Would you return the lines that run from the start of the data below to the line with "[90,532,354,544] [37,546,147,558] eu", both included, exactly as written and without pictures?

============

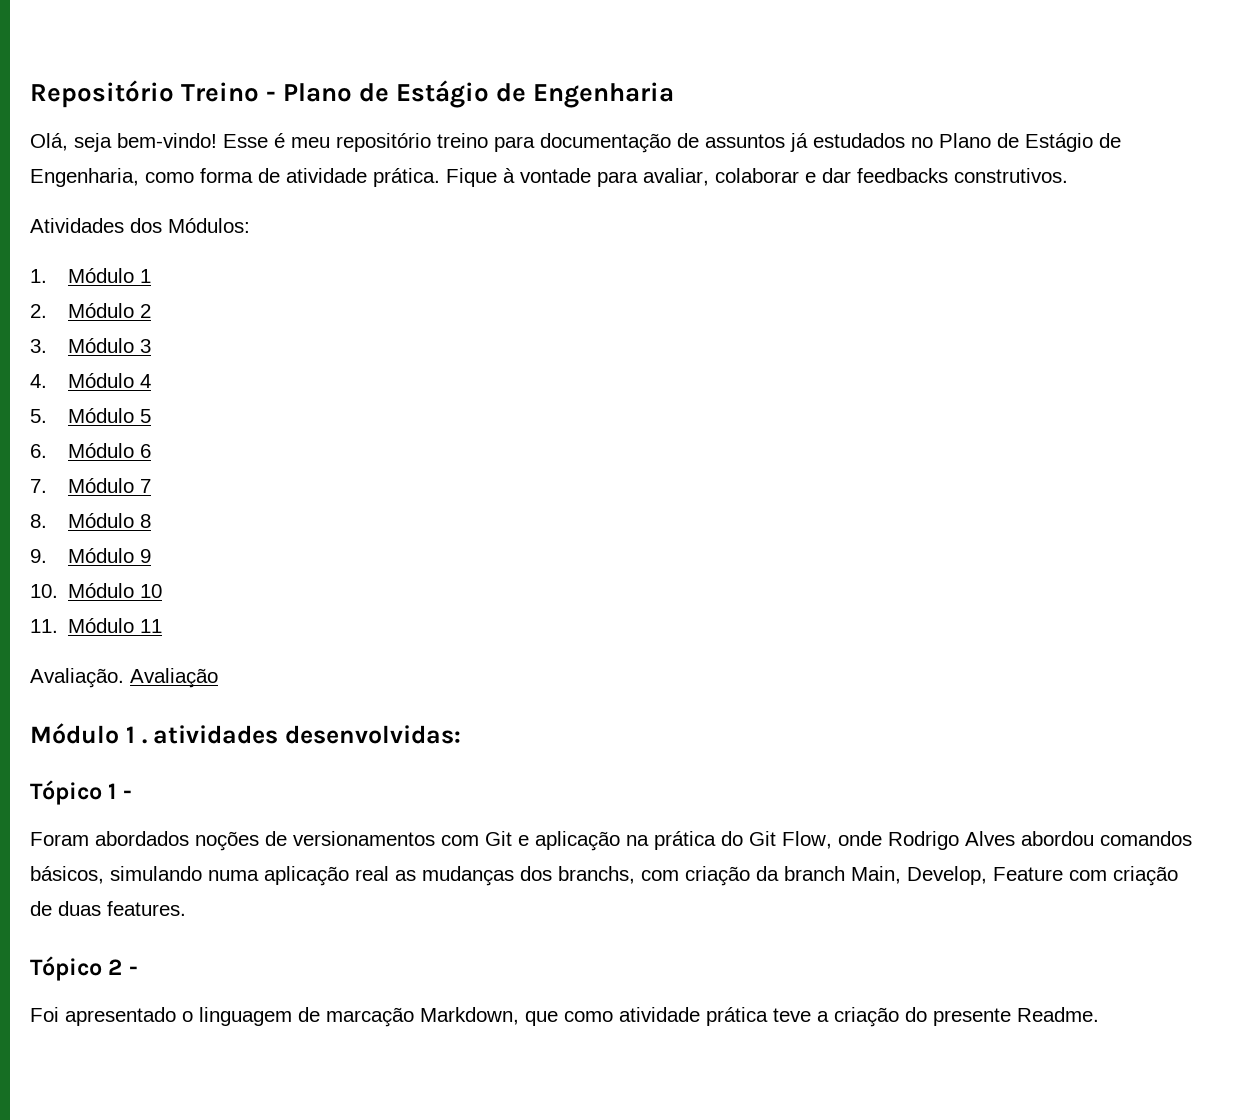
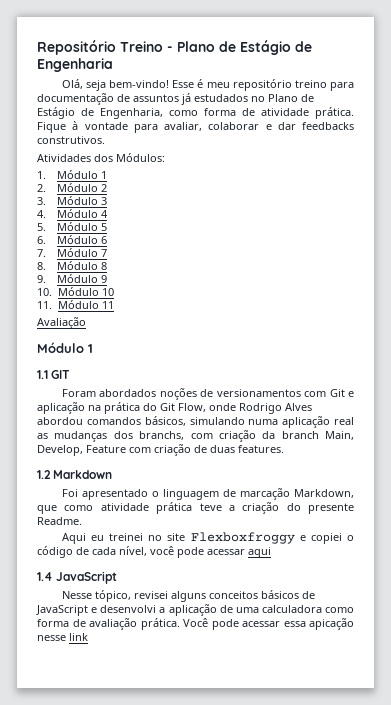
[30,668,124,688] Avaliação. -> (114, 305) none
[141,725,461,744] [30,780,132,805] . atividades desenvolvidas: // Tópico 1 - -> [37,370,71,379] // 1.1 GIT
[30,956,138,981] Tópico 2 - -> [37,470,113,479] 1.2 Markdown
(1099, 1014) none -> [61,532,354,544] [37,546,271,558] [37,571,118,584] [61,590,315,602] [36,604,354,616] [37,618,354,630] [37,633,88,641] // Aqui eu treinei no site Flexboxfroggy e copiei o código de cada nível, você pode acessar aqui // 1.4 JavaScript // Nesse tópico, revisei alguns conceitos básicos de JavaScript e desenvolvi a aplicação de uma calculadora como forma de avaliação prática. Você pode acessar essa apicação nesse link

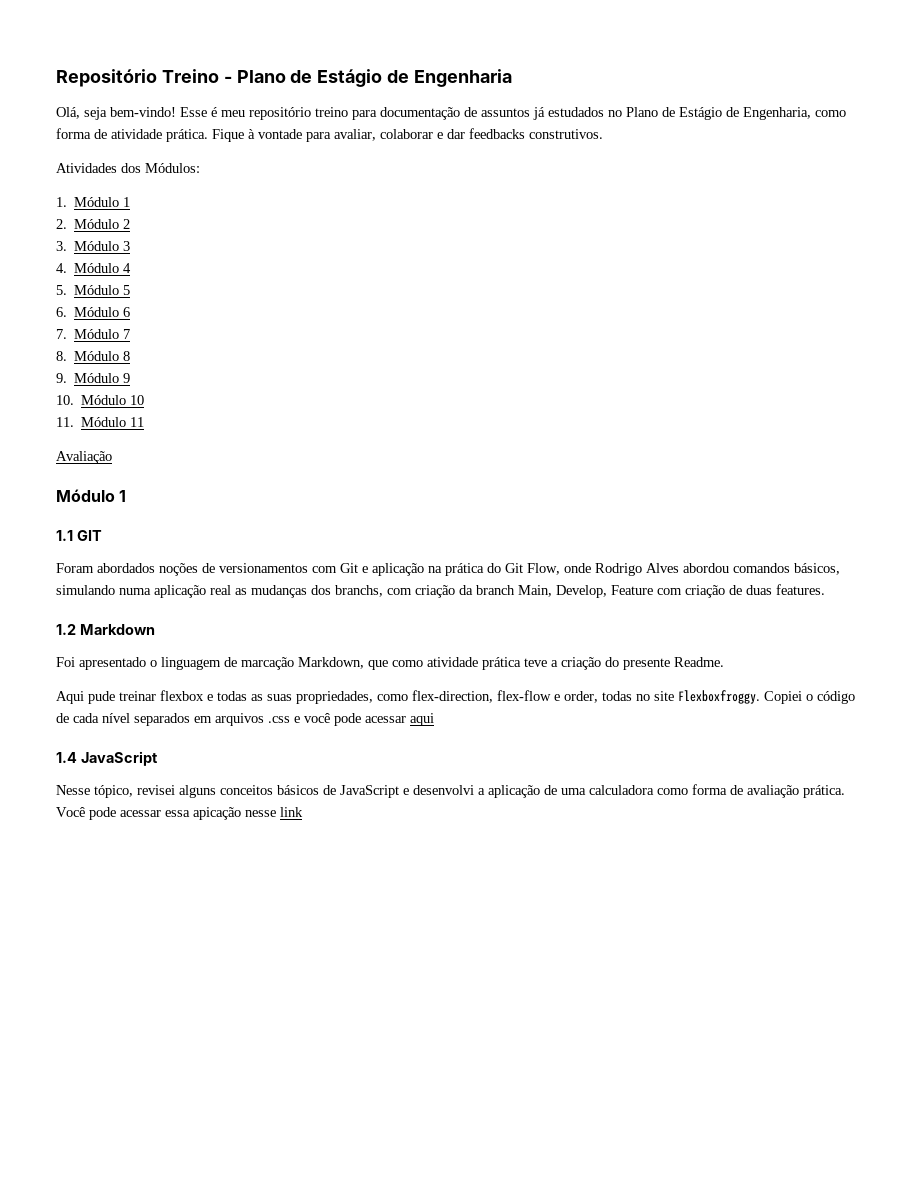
[90,532,354,544] [37,546,147,558] eu treinei no site Flexboxfroggy e copiei o código de cada nível, -> [88,690,855,704] [56,713,300,726] pude treinar flexbox e todas as suas propriedades, como flex-direction, flex-flow e order, todas no site Flexboxfroggy. Copiei o código de cada nível separados em arquivos .css e

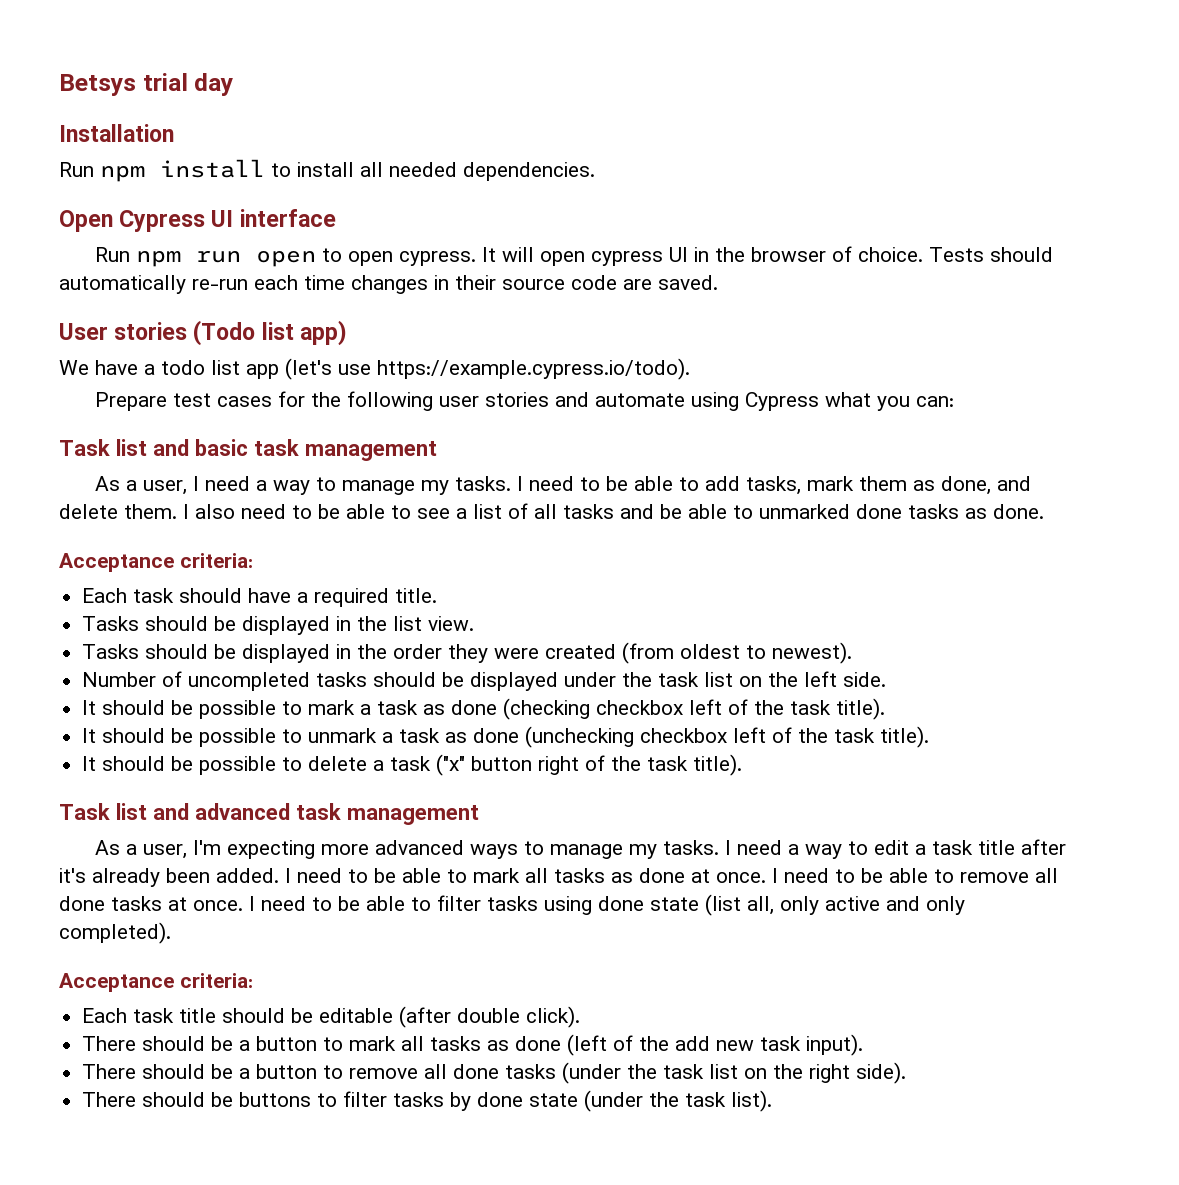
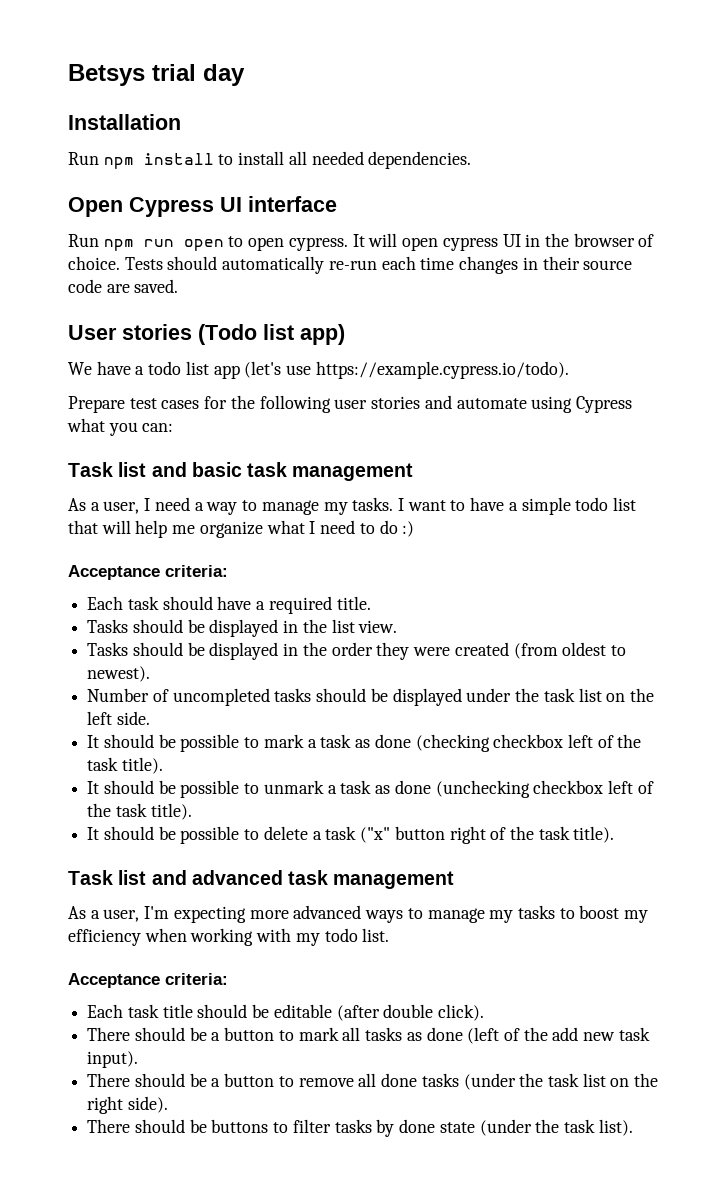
[528,476,1031,495] [59,503,1044,519] need to be able to add tasks, mark them as done, and delete them. I also need to be able to see a list of all tasks and be able to unmarked done tasks as done. -> [407,497,637,515] [68,520,415,538] want to have a simple todo list that will help me organize what I need to do :)
[662,839,1066,859] [59,868,1058,887] [59,894,965,916] [59,922,171,944] tasks. I need a way to edit a task title after it's already been added. I need to be able to mark all tasks as done at once. I need to be able to remove all done tasks at once. I need to be able to filter tasks using done state (list all, only active and only completed). -> [517,905,649,923] [68,928,390,946] tasks to boost my efficiency when working with my todo list.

============

**WRITTEN RESPONSE**
[30,668,124,688] Avaliação. -> (114, 305) none
[141,725,461,744] [30,780,132,805] . atividades desenvolvidas: // Tópico 1 - -> [37,370,71,379] // 1.1 GIT
[30,956,138,981] Tópico 2 - -> [37,470,113,479] 1.2 Markdown
(1099, 1014) none -> [61,532,354,544] [37,546,271,558] [37,571,118,584] [61,590,315,602] [36,604,354,616] [37,618,354,630] [37,633,88,641] // Aqui eu treinei no site Flexboxfroggy e copiei o código de cada nível, você pode acessar aqui // 1.4 JavaScript // Nesse tópico, revisei alguns conceitos básicos de JavaScript e desenvolvi a aplicação de uma calculadora como forma de avaliação prática. Você pode acessar essa apicação nesse link

[90,532,354,544] [37,546,147,558] eu treinei no site Flexboxfroggy e copiei o código de cada nível, -> [88,690,855,704] [56,713,300,726] pude treinar flexbox e todas as suas propriedades, como flex-direction, flex-flow e order, todas no site Flexboxfroggy. Copiei o código de cada nível separados em arquivos .css e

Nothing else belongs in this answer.